Configuration steps¶
The user requires to input different parameters to configure a Data Intake Process from Google Analytics.
Step 1. Configure Data Intake Process¶
Please see on the common Sidra connector plugins section about the parameters needed to configure a Data Intake Process.
Step 2. Configure Provider¶
Please see on the common Sidra connector plugins section about the parameters needed to create a new Provider.
Step 3. Configure Data Source¶
The data source represents the connection to the Google Analytics Universal reporting API. A Data Source abstracts the details of creating a Linked Service in Azure Data Factory. The fields required in this section are the following:
For configuring the data source for this Data Intake Process, is required to specify a Google Analytics Service Account Key.

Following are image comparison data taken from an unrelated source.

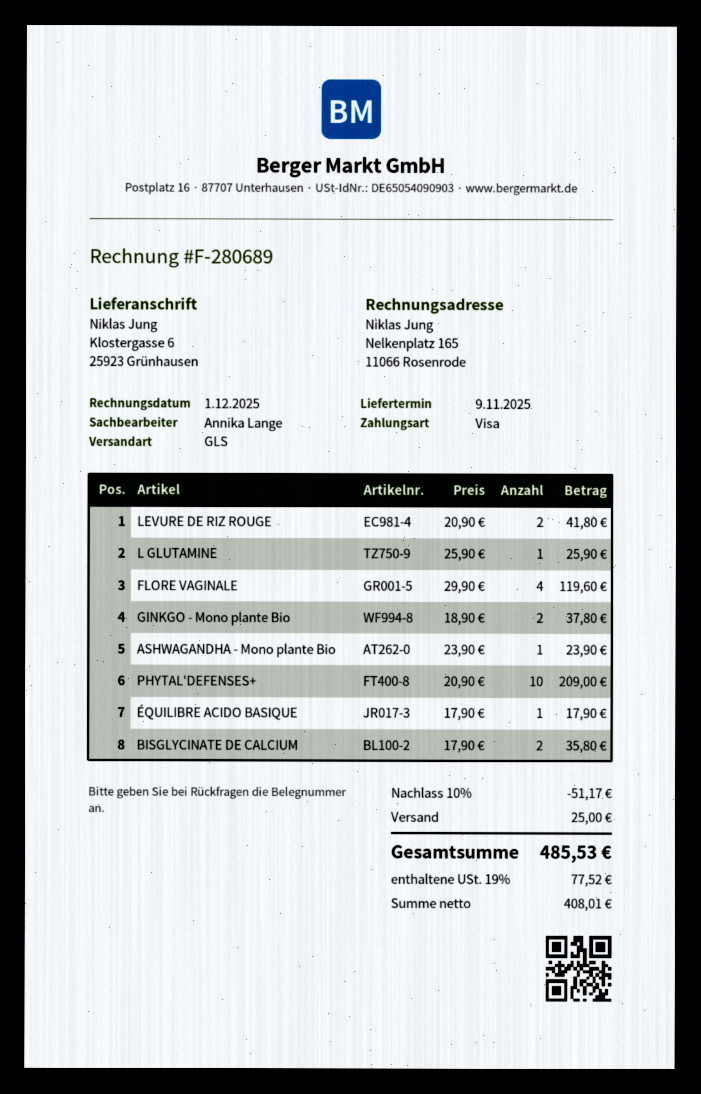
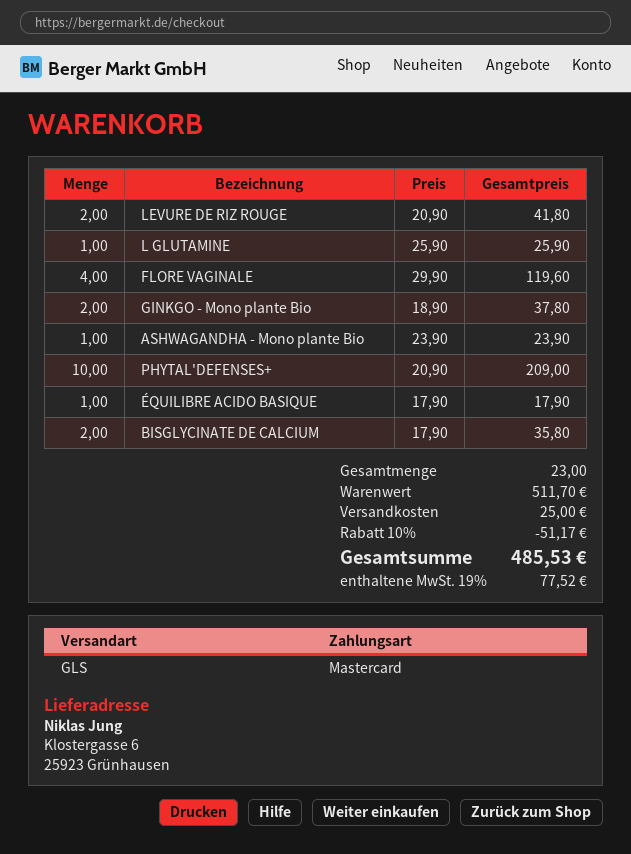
payment method: Visa -> Mastercard

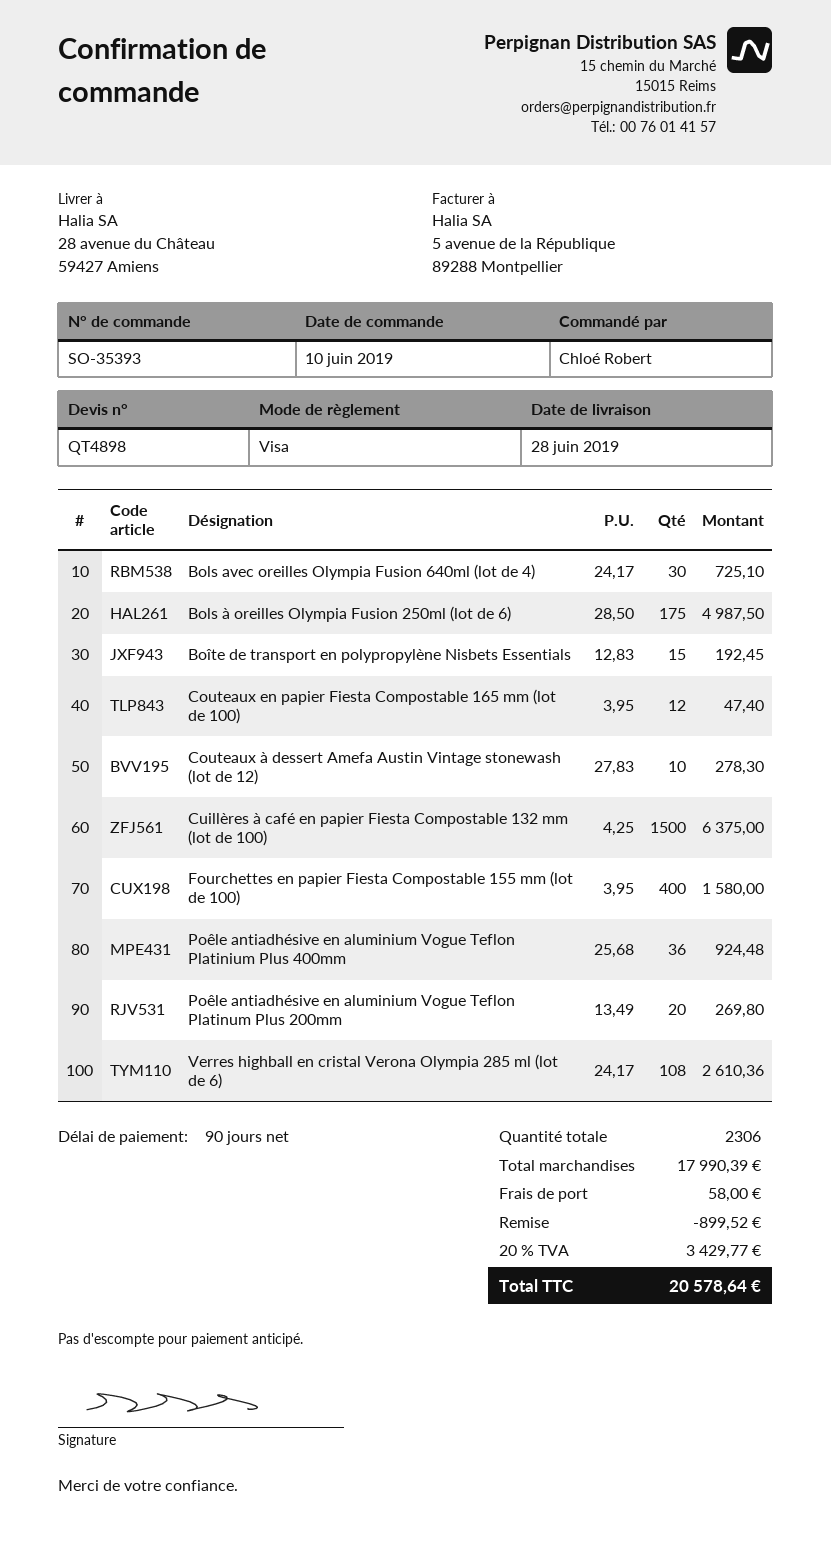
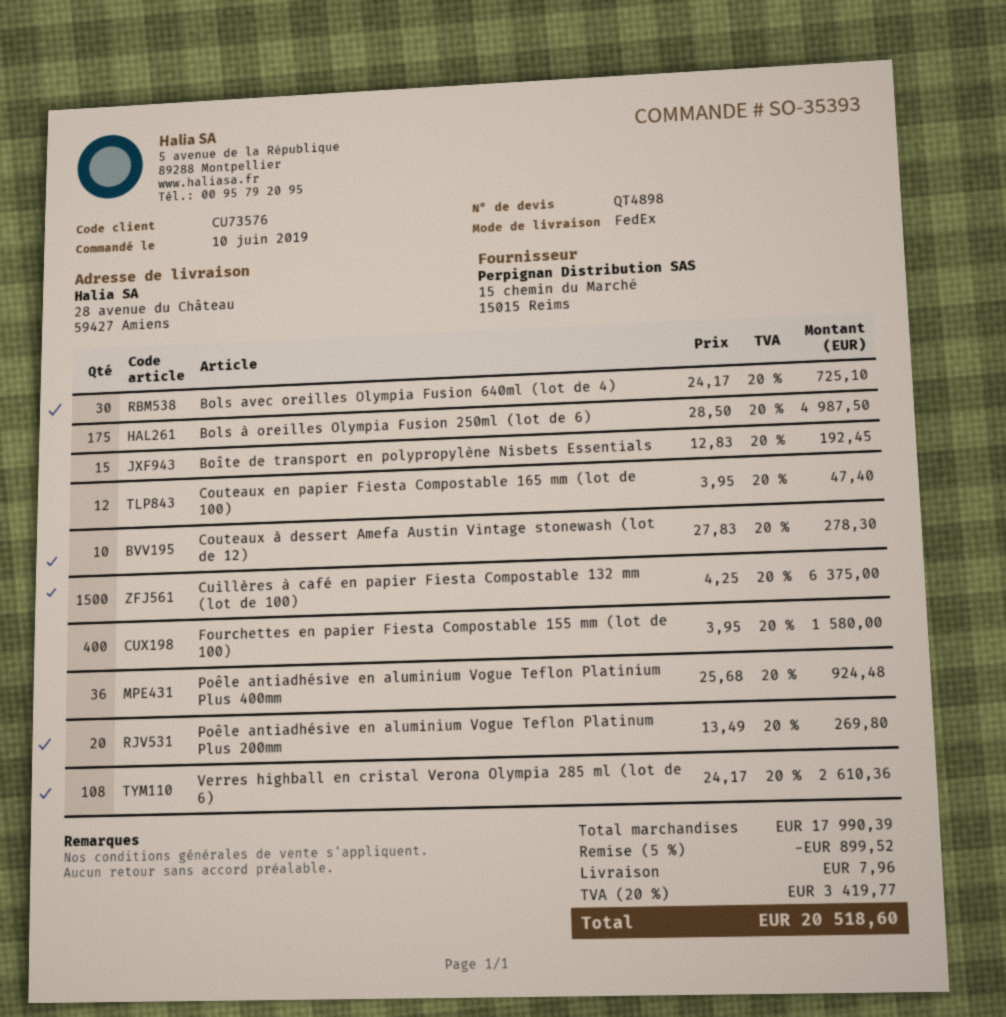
shipping: 58.00 -> 7.96
tax: 20% = 3429.77 -> 20% = 3419.77
total: 20578.64 -> 20518.60

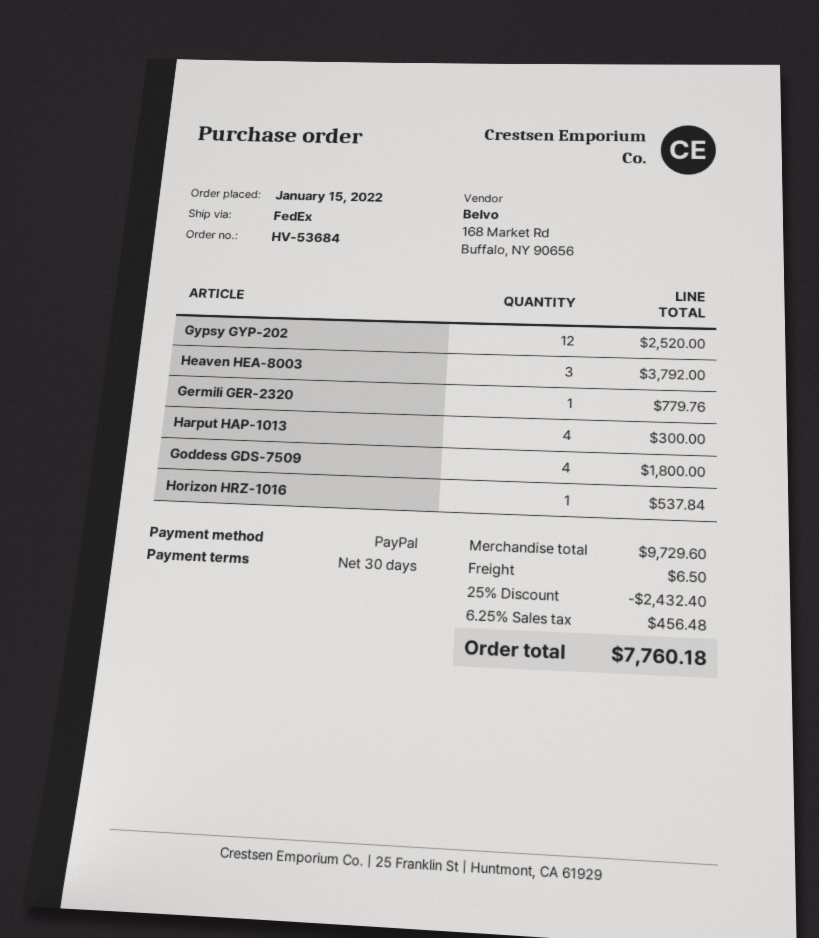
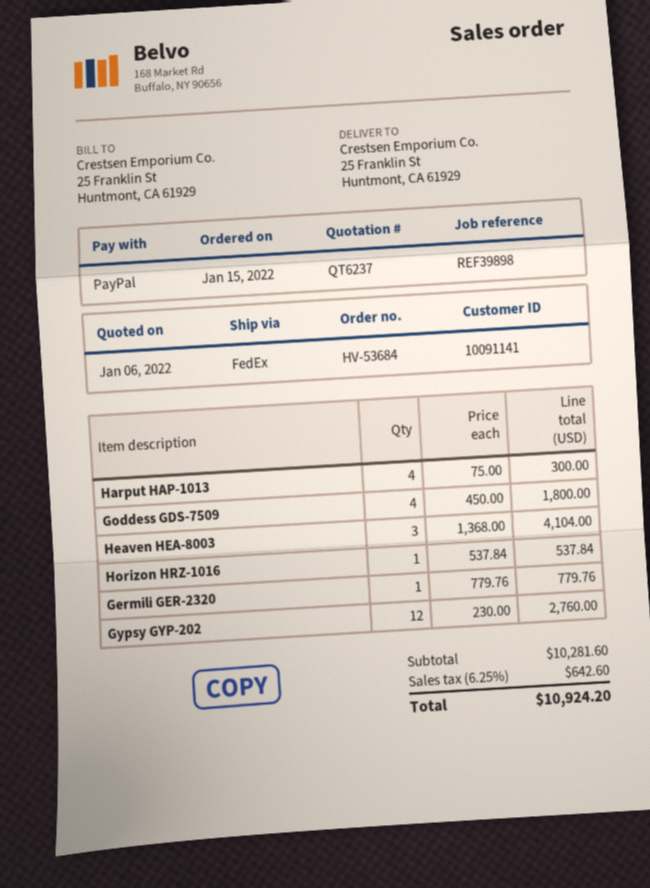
Gypsy GYP-202: 12 for 2520.00 -> 12 for 2760.00
Heaven HEA-8003: 3 for 3792.00 -> 3 for 4104.00
subtotal: 9729.60 -> 10281.60
discount: 25% = 2432.40 -> none
shipping: 6.50 -> none
tax: 6.25% = 456.48 -> 6.25% = 642.60
total: 7760.18 -> 10924.20

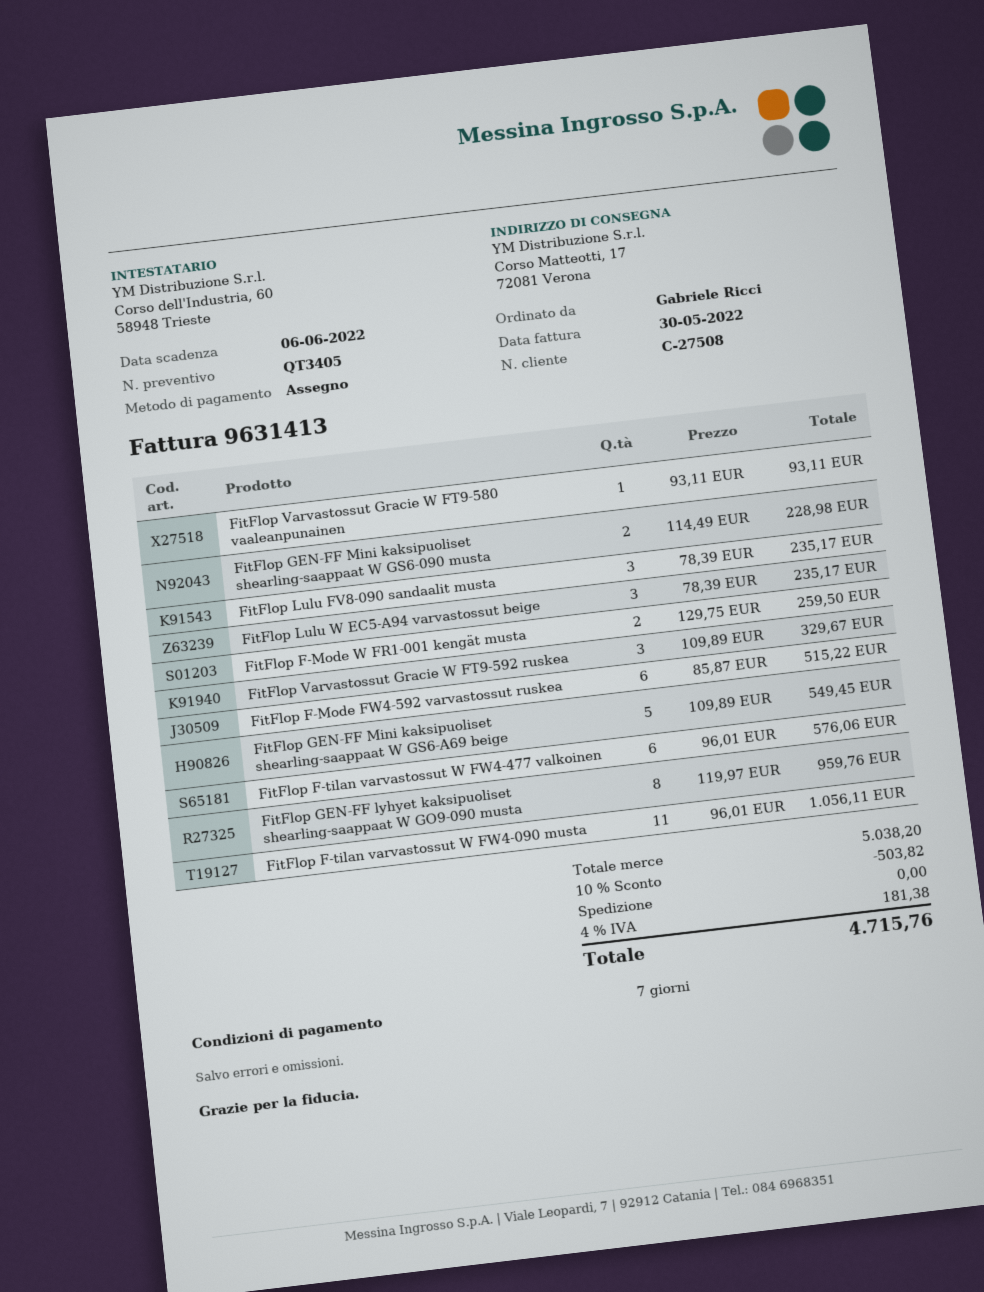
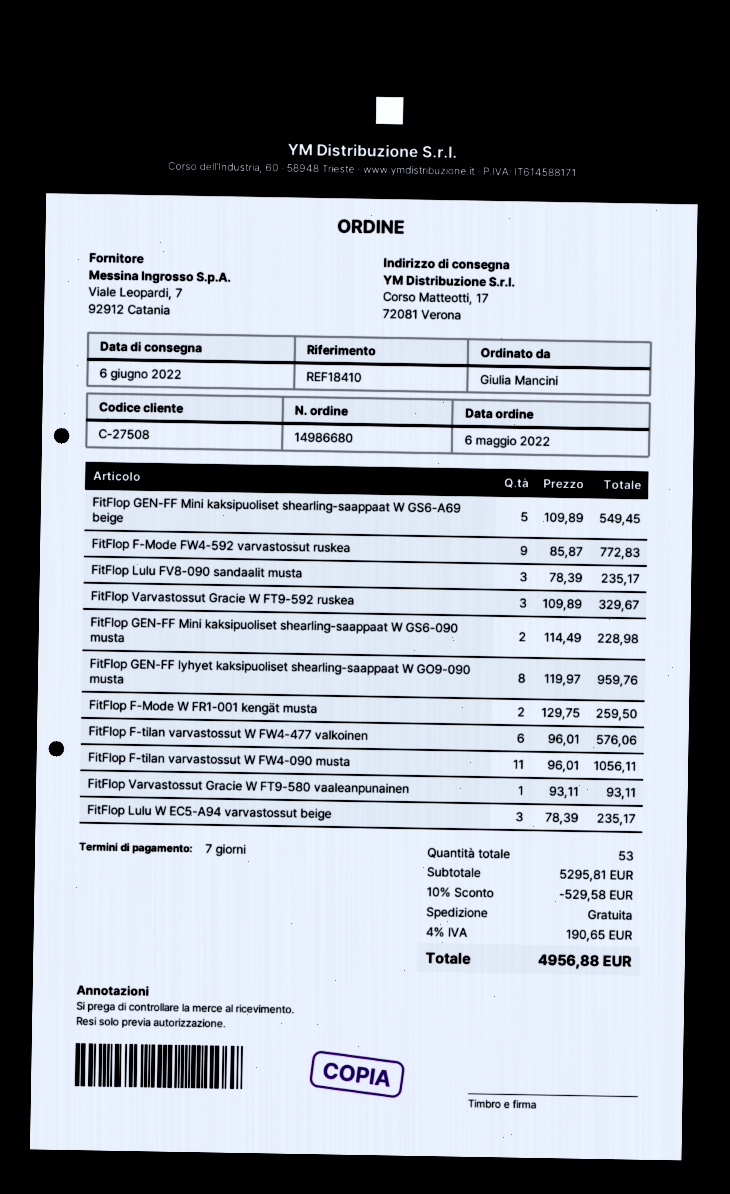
ordered by: Gabriele Ricci -> Giulia Mancini
FitFlop F-Mode FW4-592 varvastossut ruskea: 6 x 85.87 = 515.22 -> 9 x 85.87 = 772.83
subtotal: 5038.20 -> 5295.81
discount: 10% = 503.82 -> 10% = 529.58
tax: 4% = 181.38 -> 4% = 190.65
total: 4715.76 -> 4956.88

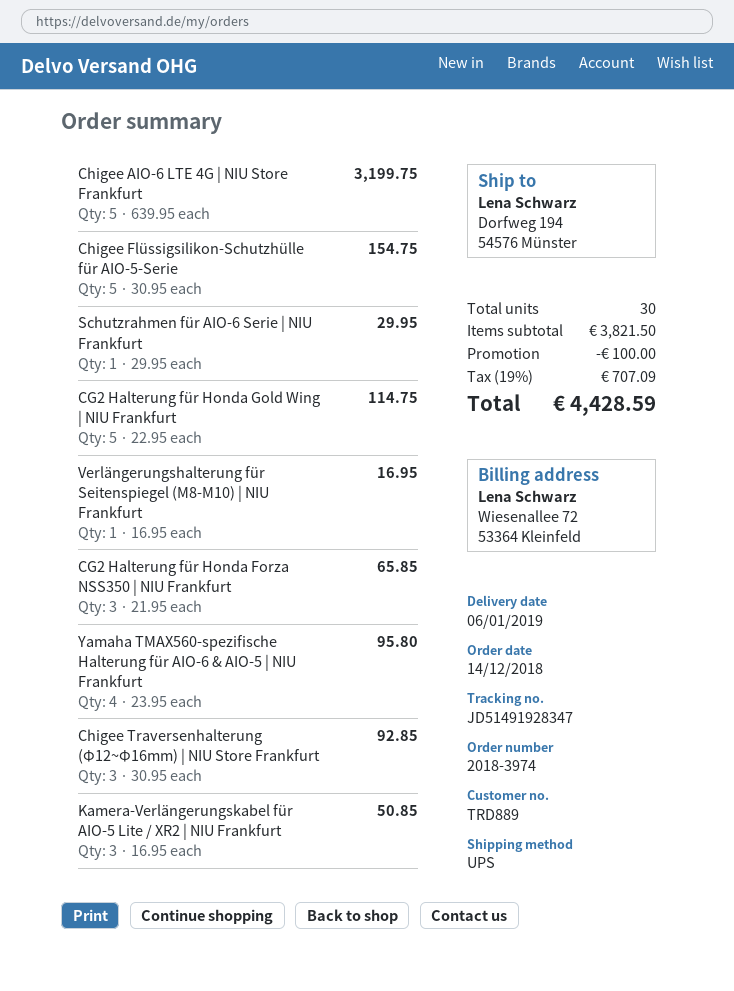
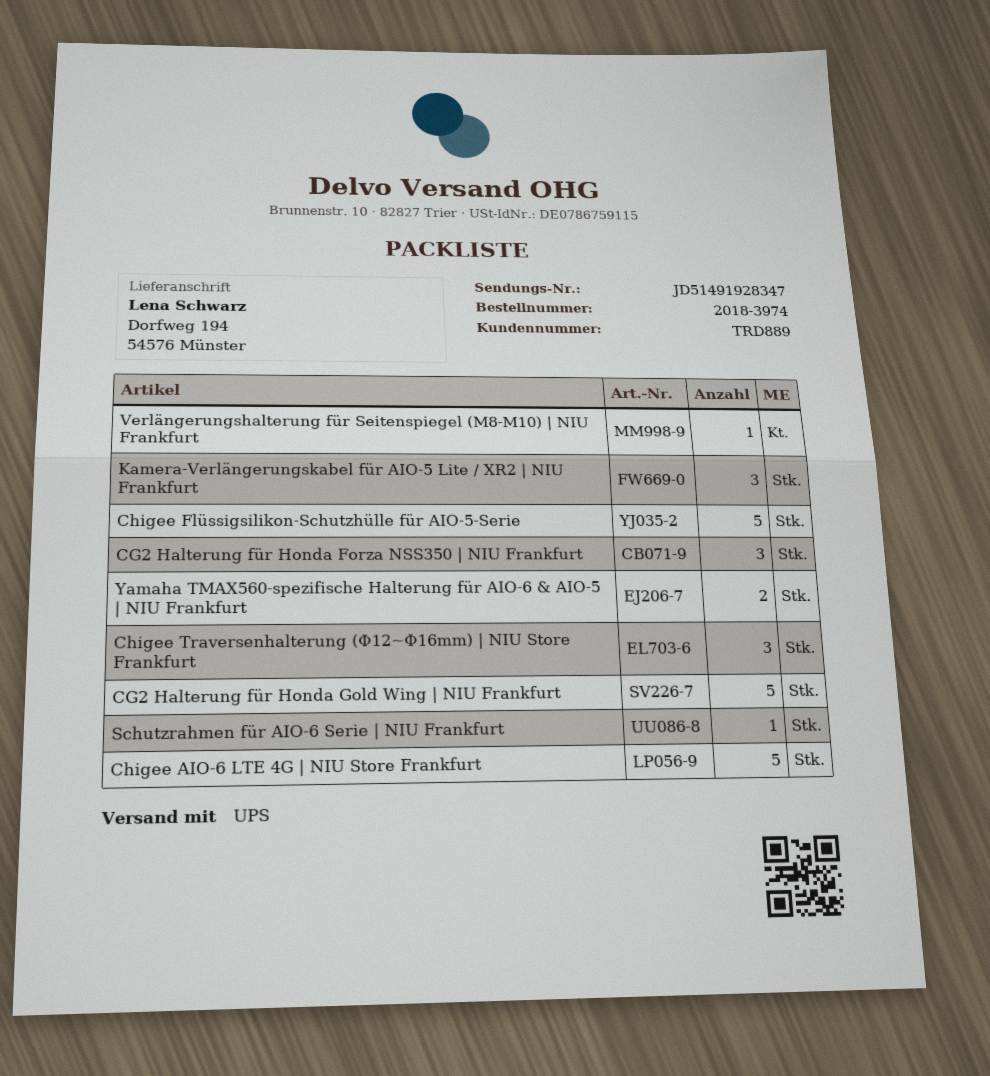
Yamaha TMAX560-spezifische Halterung für AIO-6 & AIO-5 | NIU Frankfurt: 4 -> 2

- A Service Account Key needs to be generated and input in this plugin wizard for accessing the Google Analytics subscription. The Key should be downloaded as a JSON file. This JSON includes the connection details to your Google Analytics subscription. Please check the Google Analytics Service Account documentation for details on how to obtain this JSON. You can also check more details here.
Sidra connector plugin for Google Analytics Universal will register this new data source in Sidra Metadata and deploy a Linked Service in Azure Data Factory with this connection.
For more details on Linked Services check the Data Factory documentation.
Step 4. Configure Metadata Extractor¶
Sidra connector plugin for Google Analytics Universal creates the needed metadata and orchestrates the data integration. To configure this, it is required to configure the set of Entities, each one mapping to a different set of data (metrics and dimensions table) that needs to be imported in Sidra. The data for these Entities will be finally stored as delta tables in Databricks inside the Data Storage Unit (DSU).
You can configure multiple Entities with this plugin. Each Entity in Sidra will map to a report table in Google Analytics. These report tables can be either pre-built reporting tables that Google Analytics offers, or custom reports.
Each report table is defined by a set of fields in Google Analytics: an Account, a Property, a View and a collection of dimensions and metrics to export.
To configure the set of fields related to a new Entity, please click on the Add Entity button. Please check the Google Analytics documentation for details on how these reports are generated.
For each of the Entity to be loaded in Sidra, you need to specify the data that this Entity will be tracking (see below on Entities mapping).
The creation of a Data Intake Process with this plugin will create the following:
- The necessary metadata and data governance structures are created and populated in Sidra (e.g. Provider, Entities, Attributes, Data Intake Process).
- The actual data integration infrastructure (ADF Pipelines) is created, configured, and deployed. A metadata extraction pipeline and a data extraction pipeline will be created and deployed.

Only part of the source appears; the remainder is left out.